Property, plant and equipment, like investment property, have been measured taking into consideration the best use for these assets. Following the analysis of information regarding the location and characteristics of properties identified in the market analysis, it was determined that in general the best use is the one existing at the valuation date.
The other property, plant and equipment categories are presented at cost, less accumulated depreciation and value impairment, where necessary.
The goodwill registered by the Group comes from the acquisition of the Viștea blueberry plant by subsidiary Agrointens in 2015 and was allocated to cash-generating unit Viștea (the cash-generating units for subisidiary Agrointens are the blueberries plants).

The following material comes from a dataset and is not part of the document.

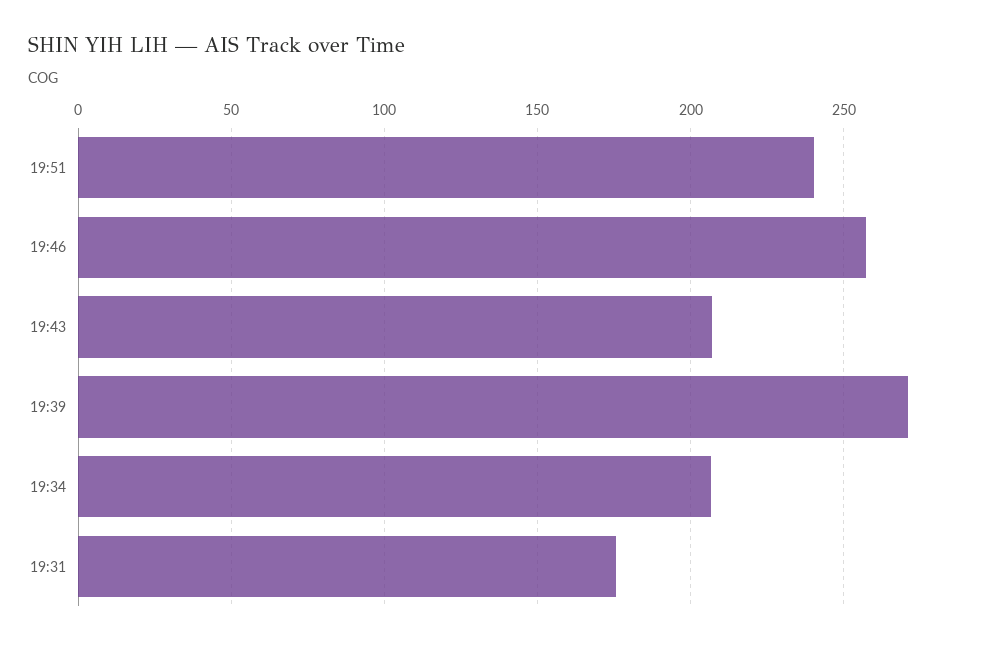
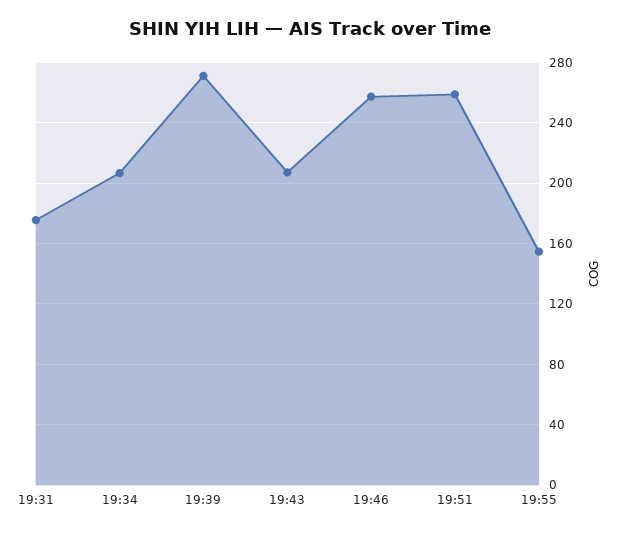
19:51: 240 -> 260
19:55: none -> 155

The cash-generating units (blueberries plants) were tested for impairment at 31 December 2022 and 31 December 2021, according to the accounting policy described in Note 4 (i).
The recoverable amount of the cash-generating units (blueberries plants, including the Viștea plant) was determined based on the approved financial projections, prepared for a period of 20 years, and the cash flows are discounted using the weighted average cost of the subsidiary’s capital.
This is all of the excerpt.